Par. 3. Section 1.707-0 is amended by revising the entries for § 1.707-5(a)(2)(i) and (ii) to read as follows:

§ 1.707-0 Table of contents.

* * * * *

§ 1.707-5 Disguised sales of property to partnership; special rules relating to liabilities.

(a) * * *

(2) * * *

(i) In general.

(ii) Partner's share of § 1.752-7 liability.

* * * * *

Par. 4. Section 1.707-5 is amended by revising paragraph (a)(2) and Examples 2, 3, 7, and 8 of paragraph (f) to read as follows:

§ 1.707-5 Disguised sales of property to partnership; special rules relating to liabilities.

(a) * * *

(2) [The text of proposed § 1.707-5(a)(2) is the same as the text of § 1.707-5T(a)(2) published elsewhere in this issue of the Federal Register ].

* * * * *

(f) * * *

Example 2. [The text of proposed § 1.707-5(f) Example 2 is the same as the text of § 1.707-5T(f) Example 2 published elsewhere in this issue of the Federal Register ].

Example 3. [The text of proposed § 1.707-5(f) Example 3 is the same as the text of § 1.707-5T(f) Example 3 published elsewhere in this issue of the Federal Register ].

* * * * *

Example 7. [The text of proposed § 1.707-5(f) Example 7 is the same as the text of § 1.707-5T(f) Example 7 published elsewhere in this issue of the Federal Register ].

Example 8. [The text of proposed § 1.707-5(f) Example 8 is the same as the text of § 1.707-5T(f) Example 8 published elsewhere in this issue of the Federal Register ].

* * * * *

Par. 5. Section 1.707-9 is amended by adding paragraph (a)(5) to read as follows:

§ 1.707-9 Effective dates and transitional rules.

(a) * * *

(5) [The text of proposed § 1.707-9(a)(5) is the same as the text of § 1.707-9T(a)(5) published elsewhere in this issue of the Federal Register ].

* * * * *

Par. 6. Section 1.752-0 is amended by:

1. Adding entries for § 1.752-2(b)(3)(i) and (ii), (b)(3)(ii)(A) and (B), (b)(3)(ii)(C), (b)(3)(ii)(C)(1) through (3), (b)(3)(ii)(D), and (b)(3)(iii).

2. Adding entries for § 1.752-2(j)(2)(i) and (ii).

3. Adding entries for § 1.752-2(j)(3)(i) through (iii).

4. Revising the entries for § 1.752-2(j)(3) and (4).

5. Adding an entry for § 1.752-2(k).

The revisions and additions read as follows:

§ 1.752-0 Table of contents.

* * * * *

§ 1.752-2 Partner's share of recourse liabilities.

* * * * *

(b) * * *

(3) * * *

(i) In general.

(ii) Special rules for bottom dollar payment obligations.

(A) In general.

(B) Exception.

(C) Definition of bottom dollar payment obligation.

(1) In general.

(2) Exceptions.

(3) Benefited party defined.

(D) Disclosure of bottom dollar payment obligations.

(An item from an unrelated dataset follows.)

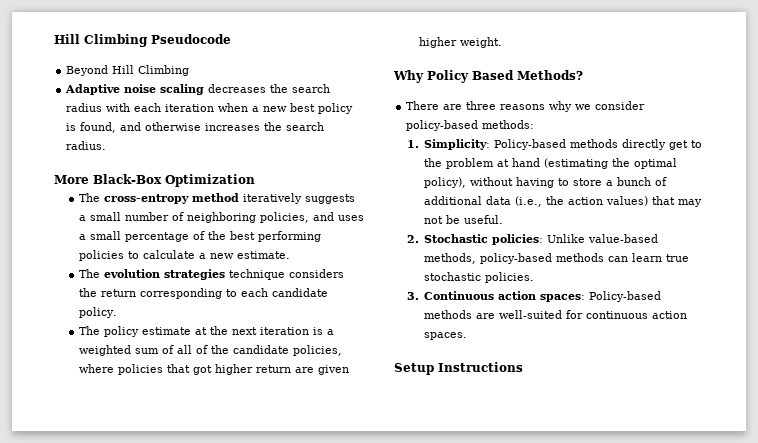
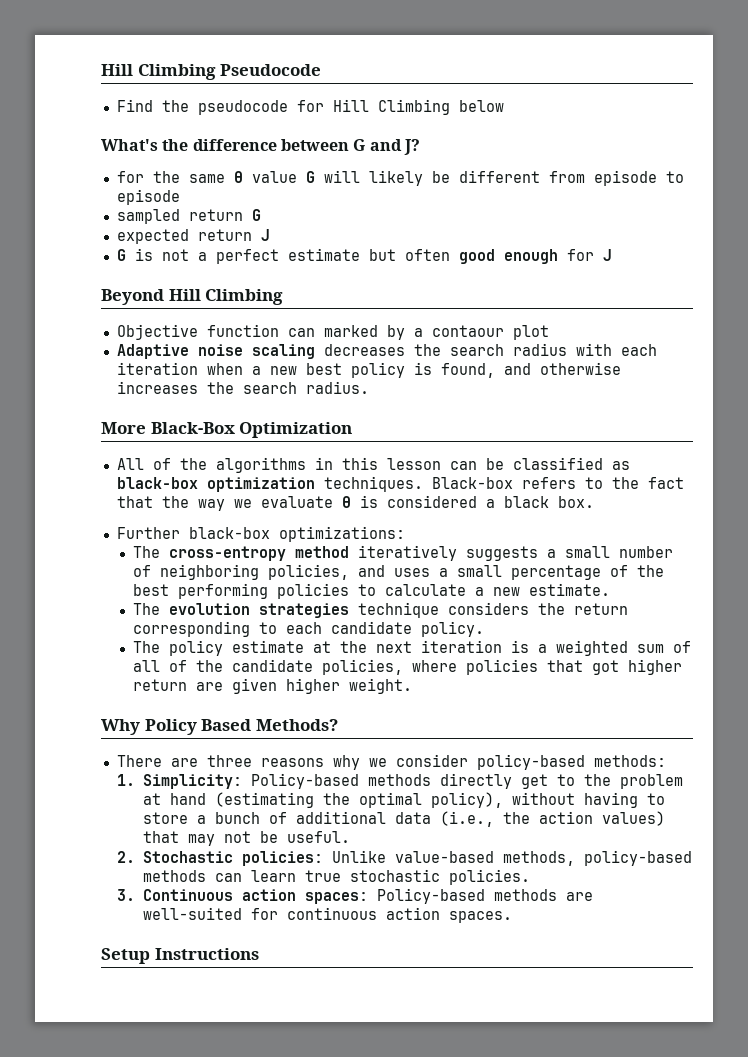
[66,65,190,76] Beyond Hill Climbing -> [116,99,504,115] [101,139,420,155] [116,170,684,186] [116,189,180,205] [116,209,261,224] [116,229,270,244] [116,248,612,264] [101,289,284,305] [116,324,549,340] Find the pseudocode for Hill Climbing below // What's the difference between G and J? // for the same θ value G will likely be different from episode to episode // sampled return G // expected return J // G is not a perfect estimate but often good enough for J // Beyond Hill Climbing // Objective function can marked by a contaour plot
(255, 180) none -> [116,457,630,473] [116,476,684,492] [116,495,594,511] [116,526,405,542] // All of the algorithms in this lesson can be classified as black-box optimization techniques. Black-box refers to the fact that the way we evaluate θ is considered a black box. // Further black-box optimizations:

(iii) Special rule for indemnities and reimbursement agreements.

* * * * *

(j) * * *

(2) * * *

(i) In general.

(ii) Economic risk of loss.

(3) Plan to circumvent or avoid an obligation.

(i) General rule.

(ii) Factors indicating plan to circumvent or avoid an obligation.

(iii) Deemed plan to circumvent or avoid an obligation.

(4) Examples.

(k) Effective/applicability dates.

* * * * *

Par. 7. Section 1.752-2 is amended by:

1. Revising the last sentence of paragraph (a).

2. Revising paragraph (b)(3) and the last sentence of paragraph (b)(6).

3. Adding a sentence to the end of paragraph (f) introductory text and adding Examples 10 and 11 to paragraph (f).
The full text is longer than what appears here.